Die “Dwell Time” - ein erster Schritt, um Branding messbar zu machen?

“Branding ist online nicht messbar”, wird immer wieder beklagt. Stimmt – zumindest mit den aktuell gebräuchlichen Messverfahren geht das kaum bzw.  nur indirekt über eine Kombination verschiedener Kennzahlen. So sagt die Click-Through-Rate nichts darüber aus, wie viele Nutzer eine präsentierte Werbung wahrnehmen und wie intensiv sie sich mit ihr auseinandersetzen. Kurz: Wir wissen nicht, ob und wie sie wirkt – und das tut sie ja zweifelsohne auch dann, wenn der “Klick” ausbleibt.

Nun kommt aus den USA ein interessanter Vorschlag: Das Messen der “Dwell Time” - der Zeit, in der sich ein User mit einer Rich-Media-Werbung aktiv auseinandersetzt. Das Messmodell stammt von Eyeblaster, ein weltweit tätiger Dienstleister für digitale Marketinglösungen. Nach eigenen Angaben hat Eyeblaster das Verfahren mit führenden Werbetreibenden und Agenturen weltweit entwickelt und es ein halbes Jahr lang zur Analyse von 42 Milliarden Rich Media Impressions eingesetzt.

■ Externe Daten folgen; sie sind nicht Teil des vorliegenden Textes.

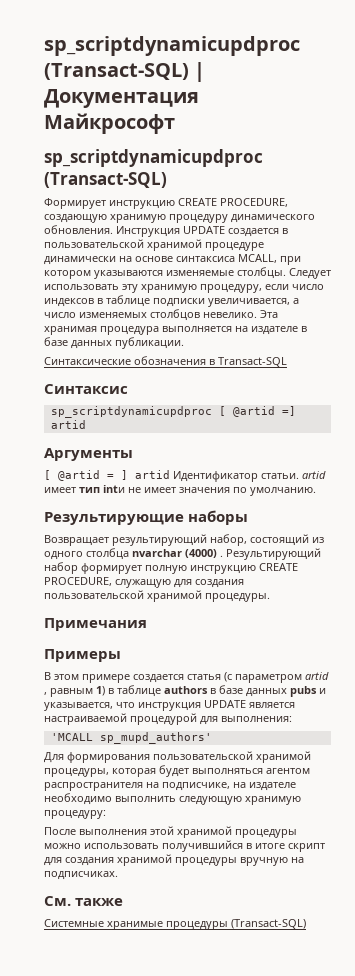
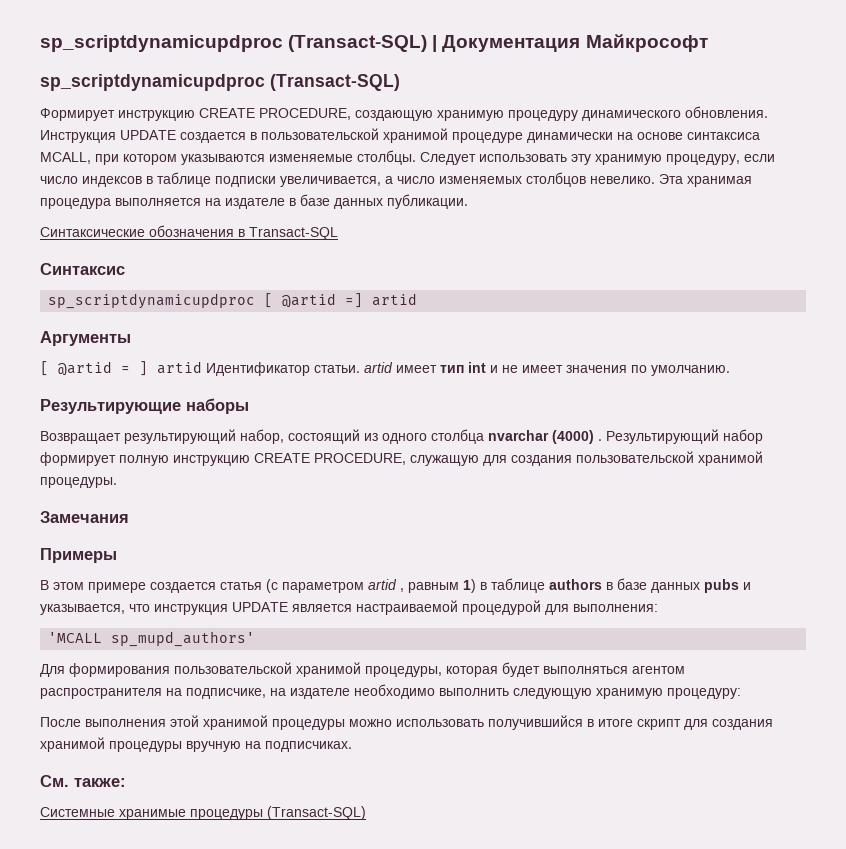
[103,485,125,493] intи -> [468,362,498,373] int и
[44,618,147,631] Примечания -> [40,511,129,523] Замечания
[75,898,124,906] также -> [74,778,126,787] также:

Heraus kam die Studie “Trends in Time and Attention in Online Advertising” (Download bei Eyeblaster, Rubrik “resourcelibrary”). Die Ergebnisse sprechen für sich:

  • Es ist 25-mal wahrscheinlicher, dass sich ein Online-Nutzer mit einer Online-Werbung beschäftigt als darauf zu klicken.
  • Wenn sich Online-Nutzer mit einer Online-Werbung beschäftigen, dann tun sie das intensiv: im Durchschnitt eine Minute lang.
  • Die Nutzungsdauer steigt um 100 Prozent (global), wenn Video eingesetzt wird.
  • Die Länge der Nutzung hängt von der Tageszeit ab.
  • Auf den Homepages der Publisher beschäftigen sich Online-Nutzer intensiv mit der dort gezeigten Werbung - aber nur kurz.

Die Ergebnisse basieren auf den beiden Metriken “Dwell Rate” und die “Dwell Duration”:

Dwell Rate: Der Prozentwert zeigt, wie häufig ein Werbemittel von Online-Usern genutzt wurde. Er fasst dazu alle Interaktionen mit einer Werbung zusammen, geteilt durch die ausgelieferten Ad Impressions.
Dwell Duration: Diese misst, wie lange sich Online-Nutzer durchschnittlich mit einem Werbemittel auseinandersetzen (in Sekunden).

Laut Eyeblaster wurden nur “positive” Aktionen gemessen - das Wegklicken der Werbung wurde nicht mit eingerechnet. Zudem wurden nur Aktionen analysiert, die länger als eine Sekunde gedauert haben.

Zwar macht das Messen der “Dwell Time” nur bei Rich-Media-Anwendungen Sinn. Dennoch halte ich Eyeblasters “Dwell Time”-Studie für eine sehr gute und wichtige Diskussionsgrundlage, um beim Thema Messstandards für Online-Branding voranzukommen. Lesen empfohlen - Diskussion erwünscht.